A informação é do Grupo Máquina PR, ao analisar a ausência de filiados de Bauru e região entre os associados que estão navegando no mar de bons negócios externos no segmento neste ano. “Os produtos derivados da sucata, sobretudo da ferrosa, que é matéria-prima na fabricação do aço, estão em alta no mercado de exportação a partir do Brasil. Mas o custo do frete é muito elevado para estoques distantes dos portos. Por isso o Interior, como a região de Bauru, embora tenha oferta abundante dessa matéria-prima, não consegue atingir esse mercado de exportação”, aborda a assessoria de imprensa dos associados no Estado.
As exportações de sucata de ferro mostraram recuperação em julho deste ano, após caírem no primeiro semestre. No mês passado, as vendas externas totalizaram 22,5 mil toneladas, um crescimento de 74,4% em relação as 12,9 mil toneladas registradas em junho, conforme dados divulgados pelo Instituto Nacional das Empresas de Sucata Ferrosa (Inesfa).
O mercado ainda está em recuperação porque no mesmo período de 2012 as exportações no segmento foram de 35,2 mil toneladas, com receita de US$ 15 milhões/FOB, conforme a assessoria.
Isso indica, na visão da associação, que a sucata se destaca como commoditie no mercado externo. A “sucataria’ de exportação começou a ganhar espaço em 2008, principalmente nos países asiáticos. Neste ano, em função da crise internacional no mercado de commodities, as vendas externas iniciaram período de retração.
A assessoria revela que, não fosse o alto custo do transporte, o Interior teria todas as condições de ingressar com êxito neste nicho do comércio externo. Carcaças de bateria – produto em abundância na fabricação em Bauru, pilhas velhas, cilindros de gás e latarias e peças de carros, bem como restos de componentes em ferro de todos os níveis, sofrem desmonte, descontaminação, reciclagem, trituração (conforme o caso) e geram blocos de componentes vendidos lá fora.
A sucata ferrosa é um importante insumo utilizado no processo de fabricação do aço. Atualmente, a participação da sucata na produção de aço bruto no Brasil oscila entre 26% e 28%, ainda abaixo da média mundial que foi de 36,8% em 2012, segundo dados do Inesfa.
No exterior, a sucata é tratada como commodity com cotação internacional e tem valores de 30% a 40% mais altos que no Brasil. Apesar da diferença de preço, segundo o instituto, o Brasil exporta apenas 3,5% do volume da sucata consumida no mercado interno, que representa 0,2% das exportações mundiais do produto.

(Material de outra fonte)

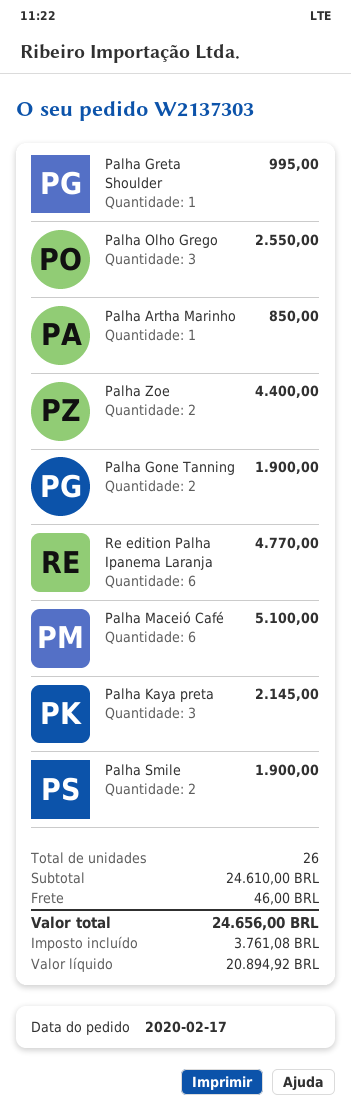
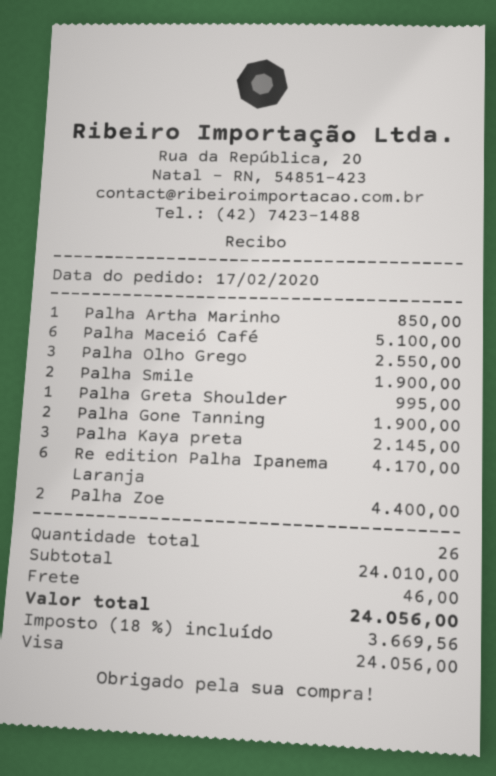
Re edition Palha Ipanema Laranja: 6 for 4770.00 -> 6 for 4170.00
subtotal: 24610.00 -> 24010.00
tax: 3761.08 -> 3669.56
total: 24656.00 -> 24056.00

Os principais países exportadores de sucata são, na ordem, Estados Unidos (22,1%), Alemanha (8,9%), Holanda (5,2%), Reino Unido (7,0%) e Japão (4,9%). Juntos, os cinco países respondem por quase 50% das exportações mundiais de sucata.
Exportação de sucata ferrosa
EXPORTAÇÃO 2013 MÊS U$S PESO LÍQUIDO (KG) Janeiro 23.155.974 57.425.173 Fevereiro 20.551.914 42.930.337 Março 16.817.967 40.524.828 Abril 15.328.996 39.421.295 Maio 10.184.734 24.057.005 Junho 5.752.398 12.949.884 Julho 8.187.289 22.553.330 FONTE: Sistema Alice. MDIC.